(Work to be completed) Retype the following records exactly and exclude the pictures.

(Excerpted records)
┄┄┄┄┄┄┄┄┄┄┄┄┄┄┄┄┄┄┄┄

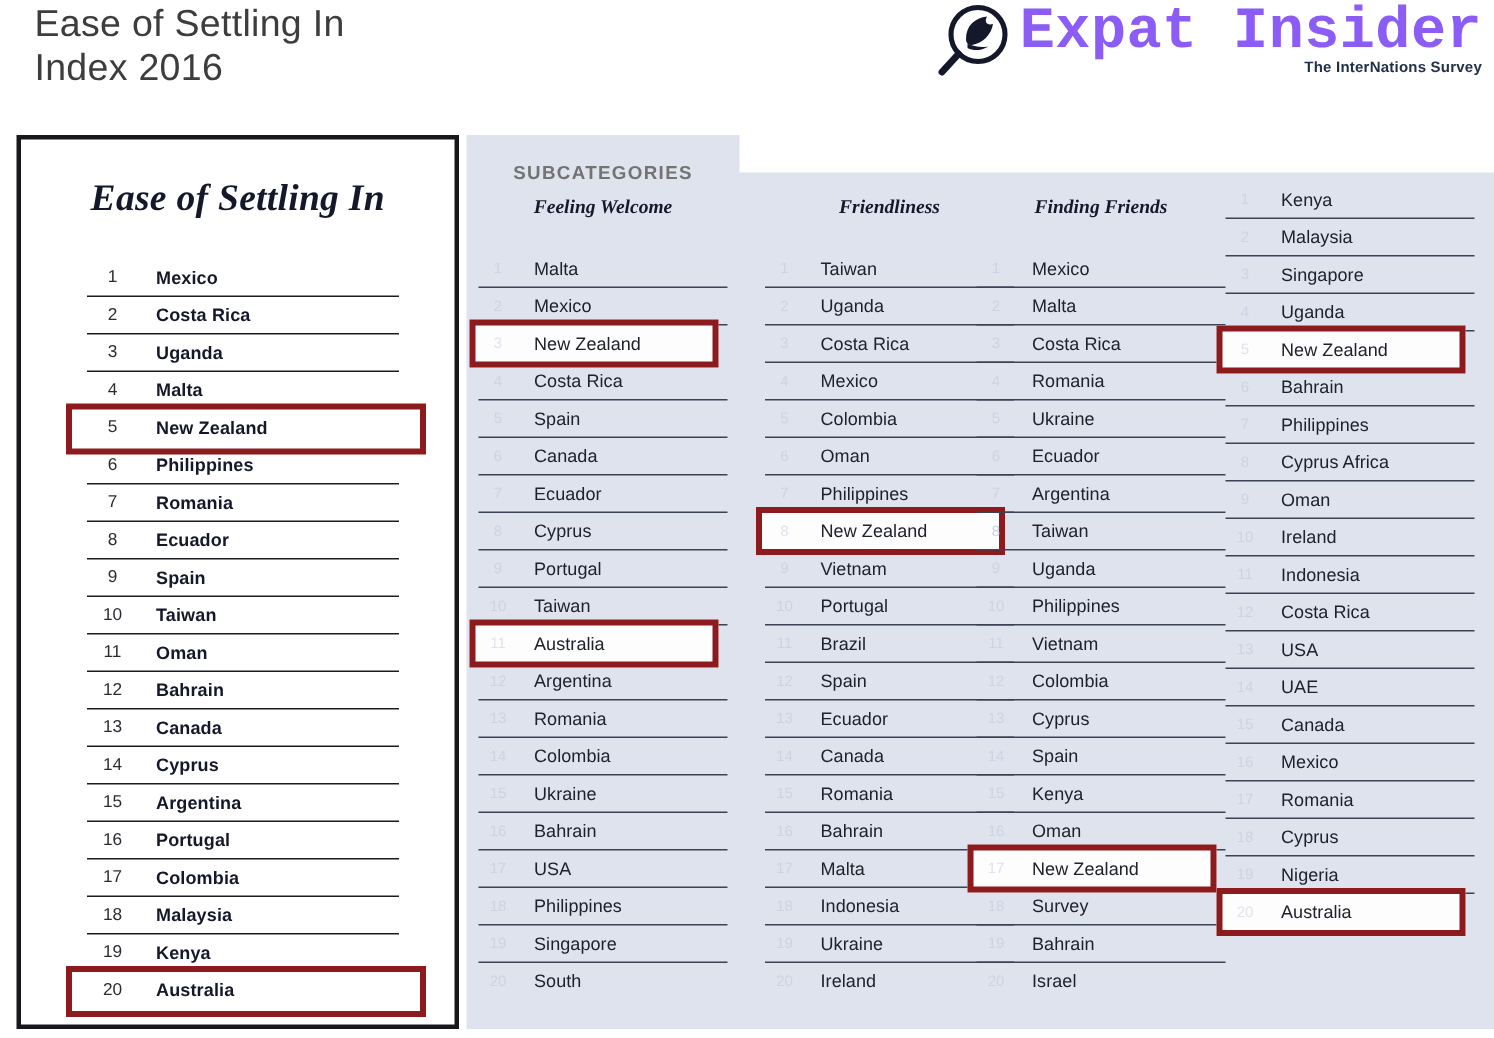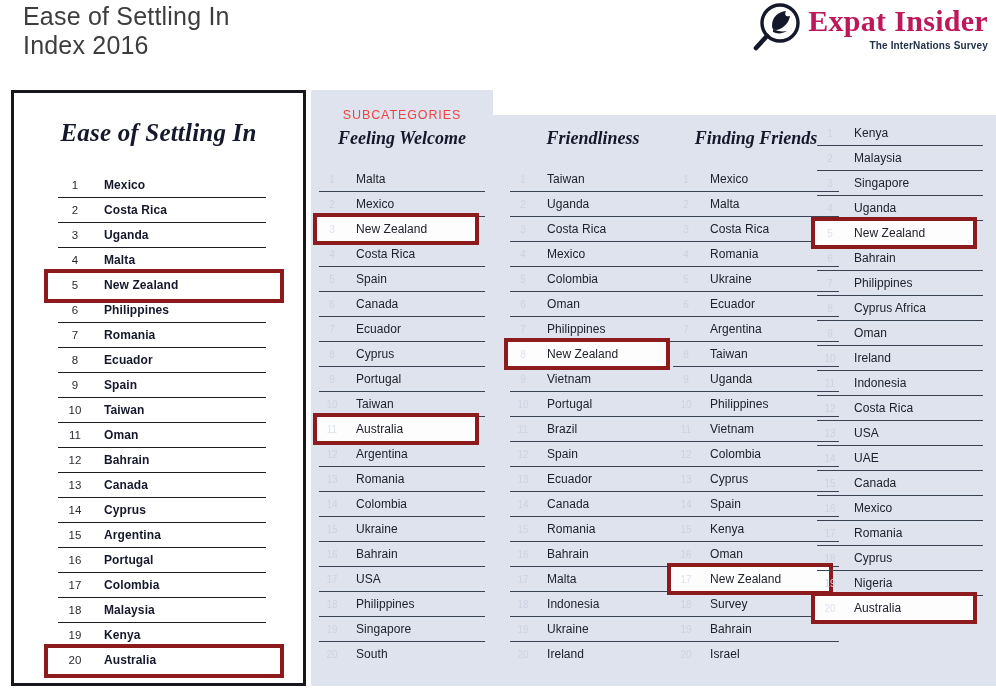--- a/index.html
+++ b/index.html
@@ -17,22 +17,22 @@
     position:absolute;left:23px;top:2px;
     font-family:"Liberation Sans", sans-serif;
     font-size:25px;font-weight:300;color:#3d3d3d;
     line-height:29px;letter-spacing:.2px;
     white-space:pre-line;
   }
   #brand{position:absolute;right:8px;top:3px;height:56px;display:flex;align-items:flex-start;}
   #brand-mark{width:54px;height:52px;margin-top:-1px;}
   #brand-text{margin-left:4px;display:flex;flex-direction:column;align-items:flex-end;}
   #brand-name{
-    font-family:Liberation Serif, serif;
-    font-size:30px;line-height:36px;font-weight:700;color:#be185d;
+    font-family:Liberation Mono, monospace;
+    font-size:39px;line-height:36px;font-weight:700;color:#8b5cf6;
     letter-spacing:.3px;
   }
   #brand-tag{
     font-family:"Liberation Sans", sans-serif;
     font-size:10px;font-weight:700;color:#223049;letter-spacing:.15px;
     margin-top:1px;
   }
 
   
   #subpanel-a{
@@ -75,31 +75,31 @@
     content:"";position:absolute;left:-14px;top:-4px;
     width:232px;height:26px;
     border:4px solid #8d1a1c;background:#ffffff;
     box-sizing:content-box;z-index:0;
   }
   .main-row.hl .main-rank,.main-row.hl .main-name{position:relative;z-index:1;}
 
   
   #sub-label{
     position:absolute;left:311px;top:108px;width:182px;text-align:center;
-    font-size:12.5px;font-weight:400;color:#ef4444;letter-spacing:.9px;
+    font-size:12.5px;font-weight:700;color:#737373;letter-spacing:.9px;
   }
   .subcol{position:absolute;top:115px;width:166px;}
   #subcol-0{left:319px;}
   #subcol-1{left:510px;}
-  #subcol-2{left:673px;}
+  #subcol-2{left:651px;}
   #subcol-3{left:817px;}
   .subcol-title{
     text-align:center;height:46px;line-height:46px;
     font-family:"Liberation Serif", serif;
-    font-style:italic;font-weight:700;font-size:18px;color:#15182b;
+    font-style:italic;font-weight:700;font-size:13px;color:#15182b;
   }
   .sublist{margin-top:6px;}
   .sub-row{
     position:relative;height:24px;
     border-bottom:1px solid #3a4354;
     display:flex;align-items:center;
   }
   .sub-row:last-child{border-bottom:none;}
   .sub-rank{
     width:26px;text-align:center;flex:none;

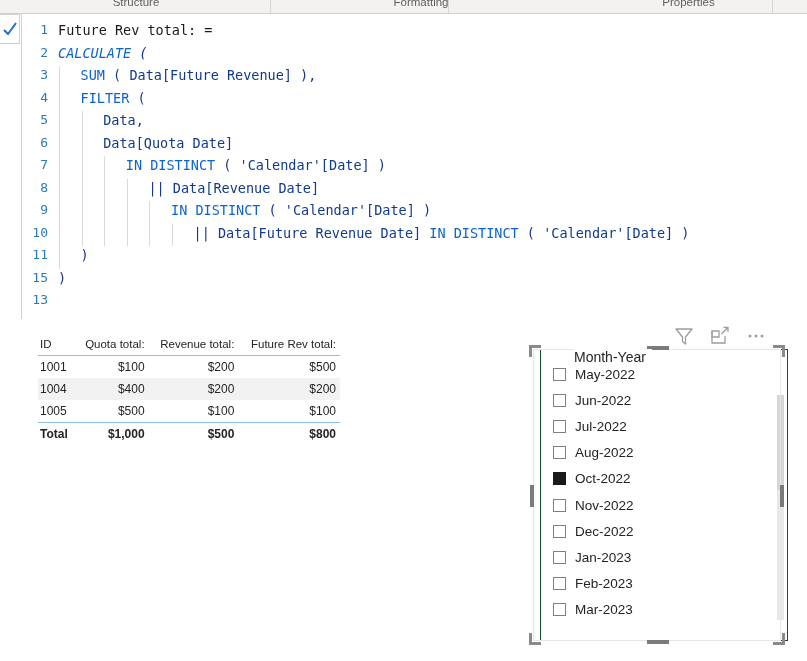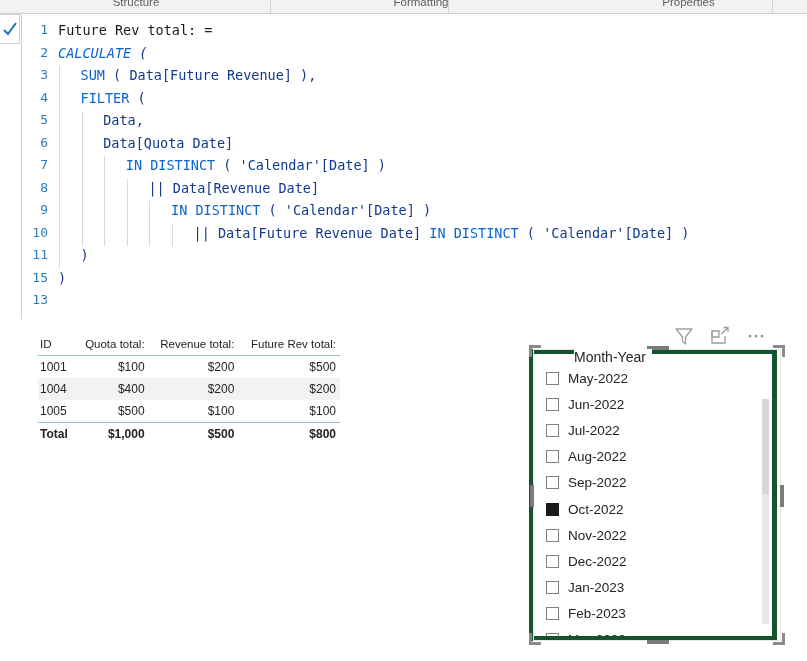--- a/index.html
+++ b/index.html
@@ -118,22 +118,22 @@
     font-weight:bold;
     border-top:1px solid #8fbfe0;
     padding-top:4px;
   }
 
   
   .slicer-frame{
     position:absolute;left:529px;top:345px;width:256px;height:300px;
   }
   .slicer-box{
-    position:absolute;left:0;top:4px;width:248px;height:292px;
-    background:#ffffff;border:5px solid #14532d;box-sizing:border-box;
+    position:absolute;left:11px;top:4px;width:248px;height:292px;
+    background:#ffffff;border:1px solid #14532d;box-sizing:border-box;
     overflow:hidden;
   }
   .slicer-title{
     position:absolute;left:12px;top:4px;
     font-size:14px;color:#252423;background:#ffffff;
     z-index:4;padding-right:6px;
     font-family:Liberation Sans, sans-serif;
     margin-left:33px;
   }
   .slicer-list{
@@ -298,24 +298,20 @@
         </div>
         <div class="sl-item">
           <span class="sl-cb"></span>
           <span class="sl-label">Jul-2022</span>
         </div>
         <div class="sl-item">
           <span class="sl-cb"></span>
           <span class="sl-label">Aug-2022</span>
         </div>
         <div class="sl-item">
-          <span class="sl-cb"></span>
-          <span class="sl-label">Sep-2022</span>
-        </div>
-        <div class="sl-item">
           <span class="sl-cb on"></span>
           <span class="sl-label">Oct-2022</span>
         </div>
         <div class="sl-item">
           <span class="sl-cb"></span>
           <span class="sl-label">Nov-2022</span>
         </div>
         <div class="sl-item">
           <span class="sl-cb"></span>
           <span class="sl-label">Dec-2022</span>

┄┄┄┄┄┄┄┄┄┄┄┄┄┄┄┄┄┄┄┄

(Finished task)
--- a/index.html
+++ b/index.html
@@ -17,22 +17,22 @@
     position:absolute;left:23px;top:2px;
     font-family:"Liberation Sans", sans-serif;
     font-size:25px;font-weight:300;color:#3d3d3d;
     line-height:29px;letter-spacing:.2px;
     white-space:pre-line;
   }
   #brand{position:absolute;right:8px;top:3px;height:56px;display:flex;align-items:flex-start;}
   #brand-mark{width:54px;height:52px;margin-top:-1px;}
   #brand-text{margin-left:4px;display:flex;flex-direction:column;align-items:flex-end;}
   #brand-name{
-    font-family:Liberation Serif, serif;
-    font-size:30px;line-height:36px;font-weight:700;color:#be185d;
+    font-family:Liberation Mono, monospace;
+    font-size:39px;line-height:36px;font-weight:700;color:#8b5cf6;
     letter-spacing:.3px;
   }
   #brand-tag{
     font-family:"Liberation Sans", sans-serif;
     font-size:10px;font-weight:700;color:#223049;letter-spacing:.15px;
     margin-top:1px;
   }
 
   
   #subpanel-a{
@@ -75,31 +75,31 @@
     content:"";position:absolute;left:-14px;top:-4px;
     width:232px;height:26px;
     border:4px solid #8d1a1c;background:#ffffff;
     box-sizing:content-box;z-index:0;
   }
   .main-row.hl .main-rank,.main-row.hl .main-name{position:relative;z-index:1;}
 
   
   #sub-label{
     position:absolute;left:311px;top:108px;width:182px;text-align:center;
-    font-size:12.5px;font-weight:400;color:#ef4444;letter-spacing:.9px;
+    font-size:12.5px;font-weight:700;color:#737373;letter-spacing:.9px;
   }
   .subcol{position:absolute;top:115px;width:166px;}
   #subcol-0{left:319px;}
   #subcol-1{left:510px;}
-  #subcol-2{left:673px;}
+  #subcol-2{left:651px;}
   #subcol-3{left:817px;}
   .subcol-title{
     text-align:center;height:46px;line-height:46px;
     font-family:"Liberation Serif", serif;
-    font-style:italic;font-weight:700;font-size:18px;color:#15182b;
+    font-style:italic;font-weight:700;font-size:13px;color:#15182b;
   }
   .sublist{margin-top:6px;}
   .sub-row{
     position:relative;height:24px;
     border-bottom:1px solid #3a4354;
     display:flex;align-items:center;
   }
   .sub-row:last-child{border-bottom:none;}
   .sub-rank{
     width:26px;text-align:center;flex:none;

--- a/index.html
+++ b/index.html
@@ -118,22 +118,22 @@
     font-weight:bold;
     border-top:1px solid #8fbfe0;
     padding-top:4px;
   }
 
   
   .slicer-frame{
     position:absolute;left:529px;top:345px;width:256px;height:300px;
   }
   .slicer-box{
-    position:absolute;left:0;top:4px;width:248px;height:292px;
-    background:#ffffff;border:5px solid #14532d;box-sizing:border-box;
+    position:absolute;left:11px;top:4px;width:248px;height:292px;
+    background:#ffffff;border:1px solid #14532d;box-sizing:border-box;
     overflow:hidden;
   }
   .slicer-title{
     position:absolute;left:12px;top:4px;
     font-size:14px;color:#252423;background:#ffffff;
     z-index:4;padding-right:6px;
     font-family:Liberation Sans, sans-serif;
     margin-left:33px;
   }
   .slicer-list{
@@ -298,24 +298,20 @@
         </div>
         <div class="sl-item">
           <span class="sl-cb"></span>
           <span class="sl-label">Jul-2022</span>
         </div>
         <div class="sl-item">
           <span class="sl-cb"></span>
           <span class="sl-label">Aug-2022</span>
         </div>
         <div class="sl-item">
-          <span class="sl-cb"></span>
-          <span class="sl-label">Sep-2022</span>
-        </div>
-        <div class="sl-item">
           <span class="sl-cb on"></span>
           <span class="sl-label">Oct-2022</span>
         </div>
         <div class="sl-item">
           <span class="sl-cb"></span>
           <span class="sl-label">Nov-2022</span>
         </div>
         <div class="sl-item">
           <span class="sl-cb"></span>
           <span class="sl-label">Dec-2022</span>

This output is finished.